É, More, Henrique VIII ficou bolado contigo. Não por acaso, meu velho. Sua utopia tira o sono da gente, e de quebra tem acúmulo de fake news na mais pura distopia para combater todos os dias. Tudo isso regado à execução sumária desse tempo da comunicação rápida, o não-lugar da era digital, aquilo que se chama “cancelamento” (ninguém está livre de perder a cabeça). 

Sei não, acho que Thomas More iria pirar com as novidades.

Cai dentro!

Por falar em tirania, separamos duas dicas de clássicos para colocar seu pescocinho de molho, mas não na guilhotina, no sofá, com uma boa iluminação sobre as páginas dos livraços: 1984, de George Orwell, e Fahrenheit 451, de Ray Bradbury. 

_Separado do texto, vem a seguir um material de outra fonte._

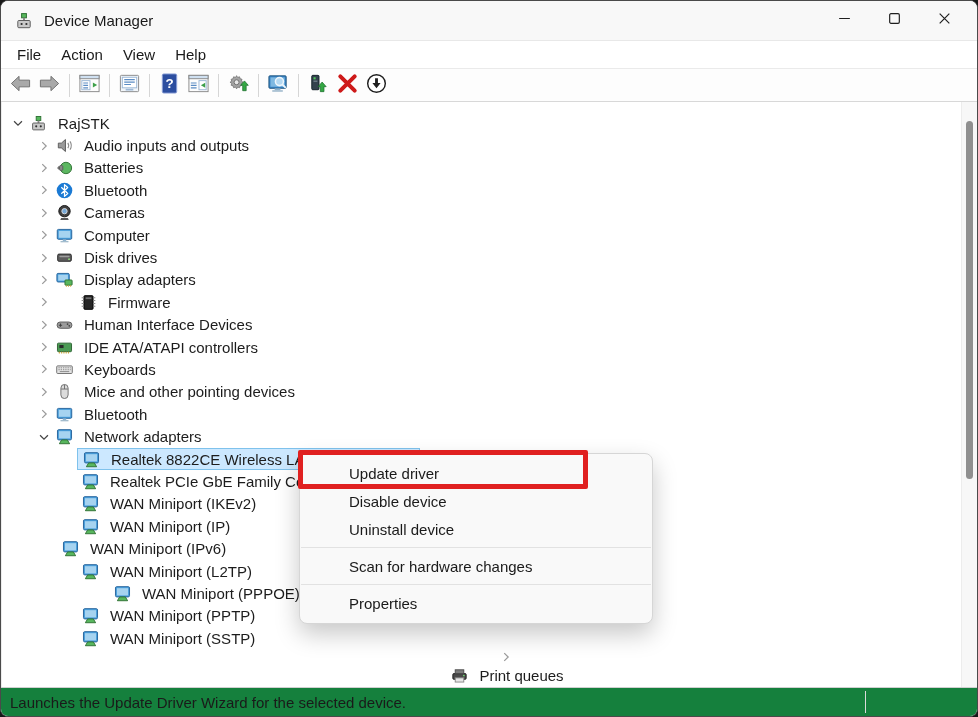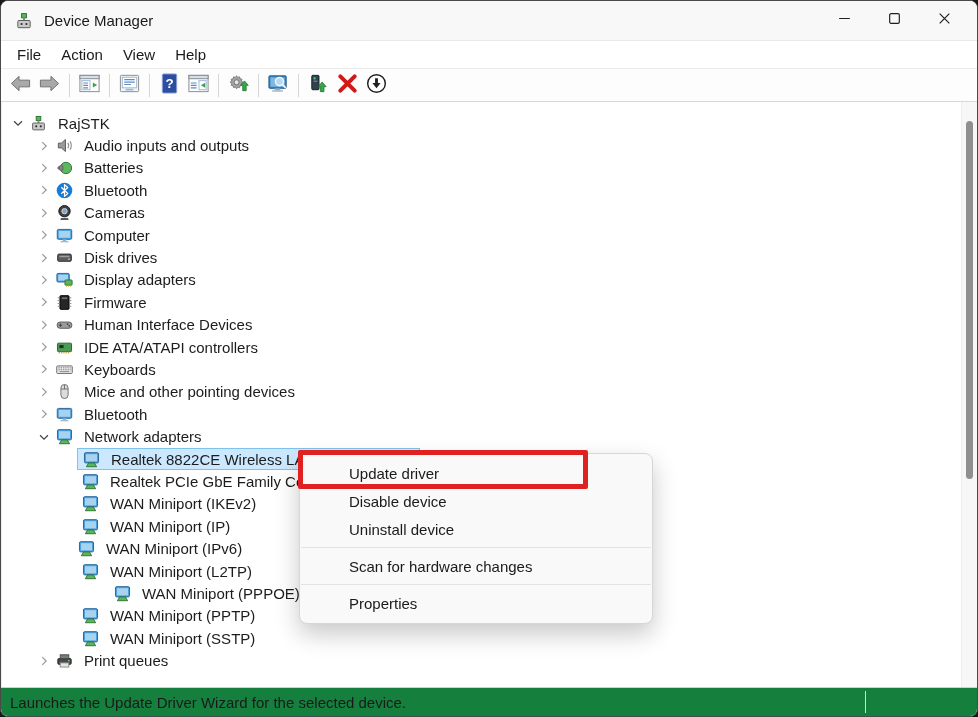--- a/index.html
+++ b/index.html
@@ -358,21 +358,21 @@
               <svg viewBox="0 0 20 20">
                 <rect x="2" y="3.6" width="13" height="9" rx="1.2" fill="#4ba0dd" stroke="#27649c"></rect>
                 <rect x="3.4" y="5" width="10.2" height="6.2" fill="#a6d3f0"></rect>
                 <rect x="10.5" y="10.5" width="7.5" height="5.5" rx=".8" fill="#58b75e" stroke="#2f7234"></rect>
                 <path d="M12 16 v1.6 M14.2 16 v1.6 M16.4 16 v1.6" stroke="#caa53a"></path>
               </svg>
             </span>
             <span>Display adapters</span>
           </span>
         </div>
-        <div class="trow" style="padding-left: 34px;">
+        <div class="trow" style="padding-left: 34px; gap: 24px;">
           <span class="chev">
             <svg viewBox="0 0 16 16">
               <path d="M6 3.5 L10.5 8 L6 12.5" fill="none" stroke="#9a9a9a" stroke-width="1.4"></path>
             </svg>
           </span>
           <span class="rinner">
             <span class="ricon">
               <svg viewBox="0 0 20 20">
                 <rect x="5.2" y="2.8" width="9.6" height="14.4" rx="1" fill="#262626" stroke="#000"></rect>
                 <path d="M5.2 5 H2.8 M5.2 8 H2.8 M5.2 11 H2.8 M5.2 14 H2.8 M14.8 5 h2.4 M14.8 8 h2.4 M14.8 11 h2.4 M14.8 14 h2.4" stroke="#8c8c8c" stroke-width="1.1"></path>
@@ -529,21 +529,21 @@
             <span class="ricon">
               <svg viewBox="0 0 20 20">
                 <rect x="2.6" y="2.8" width="14.8" height="10.8" rx="1.4" fill="#4ba0dd" stroke="#27649c"></rect>
                 <rect x="4.2" y="4.4" width="11.6" height="7.6" fill="#a6d3f0"></rect>
                 <path d="M7 13.6 h6 l2.4 4 H4.6z" fill="#58b75e" stroke="#2f7234"></path>
               </svg>
             </span>
             <span>WAN Miniport (IP)</span>
           </span>
         </div>
-        <div class="trow" style="padding-left: 56px; align-items: flex-end;">
+        <div class="trow" style="padding-left: 40px; align-items: flex-end;">
           <span class="chev"></span>
           <span class="rinner">
             <span class="ricon">
               <svg viewBox="0 0 20 20">
                 <rect x="2.6" y="2.8" width="14.8" height="10.8" rx="1.4" fill="#4ba0dd" stroke="#27649c"></rect>
                 <rect x="4.2" y="4.4" width="11.6" height="7.6" fill="#a6d3f0"></rect>
                 <path d="M7 13.6 h6 l2.4 4 H4.6z" fill="#58b75e" stroke="#2f7234"></path>
               </svg>
             </span>
             <span>WAN Miniport (IPv6)</span>
@@ -594,21 +594,21 @@
             <span class="ricon">
               <svg viewBox="0 0 20 20">
                 <rect x="2.6" y="2.8" width="14.8" height="10.8" rx="1.4" fill="#4ba0dd" stroke="#27649c"></rect>
                 <rect x="4.2" y="4.4" width="11.6" height="7.6" fill="#a6d3f0"></rect>
                 <path d="M7 13.6 h6 l2.4 4 H4.6z" fill="#58b75e" stroke="#2f7234"></path>
               </svg>
             </span>
             <span>WAN Miniport (SSTP)</span>
           </span>
         </div>
-        <div class="trow" style="padding-left: 34px;">
+        <div class="trow" style="padding-left: 34px; flex-direction: column;">
           <span class="chev">
             <svg viewBox="0 0 16 16">
               <path d="M6 3.5 L10.5 8 L6 12.5" fill="none" stroke="#9a9a9a" stroke-width="1.4"></path>
             </svg>
           </span>
           <span class="rinner">
             <span class="ricon">
               <svg viewBox="0 0 20 20">
                 <rect x="3" y="8" width="14" height="6" rx="1" fill="#4a4a4a" stroke="#1f1f1f"></rect>
                 <rect x="5.5" y="4" width="9" height="4" fill="#7c7c7c" stroke="#4a4a4a"></rect>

Ambos narram histórias sobre personagens que vivem em uma sociedade que nega o conhecimento, manipula informações, combate a ciência e impõe um pensamento limitante, inclusive no vocabulário, como regra absoluta para toda a população. Qualquer semelhança com a realidade, é só dizer que viu no zap…

Quer mais?

Para além da leitura, muitas distopias viraram filmes. É o caso de Fahrenheit 451 e também de O Senhor das Moscas, que conta a história de um grupo de garotos perdidos em uma ilha, depois de um acidente de avião. Organizados em grupos, os meninos passam a exercer sua gestão de controle do lugar a partir de regras próprias que questionam seus valores morais e a virtude da justiça. Vale reforçar que o livro O Senhor das Moscas rendeu Nobel ao autor, William Golding.

Pega a visão e se liga! 

Nas prateleiras da nossa biblioteca, conheça O Rei de Amaurotum, de Flávia Côrtes, uma narrativa sensível que se passa no âmbito familiar e convida a pensar as relações afetivas, questionando uma ideia de singularidade no desafio do convívio.

Nas profundezas da imaginação de um protagonista introspectivo, a solidão se transforma em epifania, e os movimentos que fluem desses “mergulhos” do menino conduzem sua mãe, uma mulher que luta pela compreensão, apesar de muitas vezes estar imersa nas angústias da vida “real”, para a percepção de si mesma diante desse outro ser, por vezes tão enigmático. Ah, o título lindo foi inspirado na obra de Thomas More.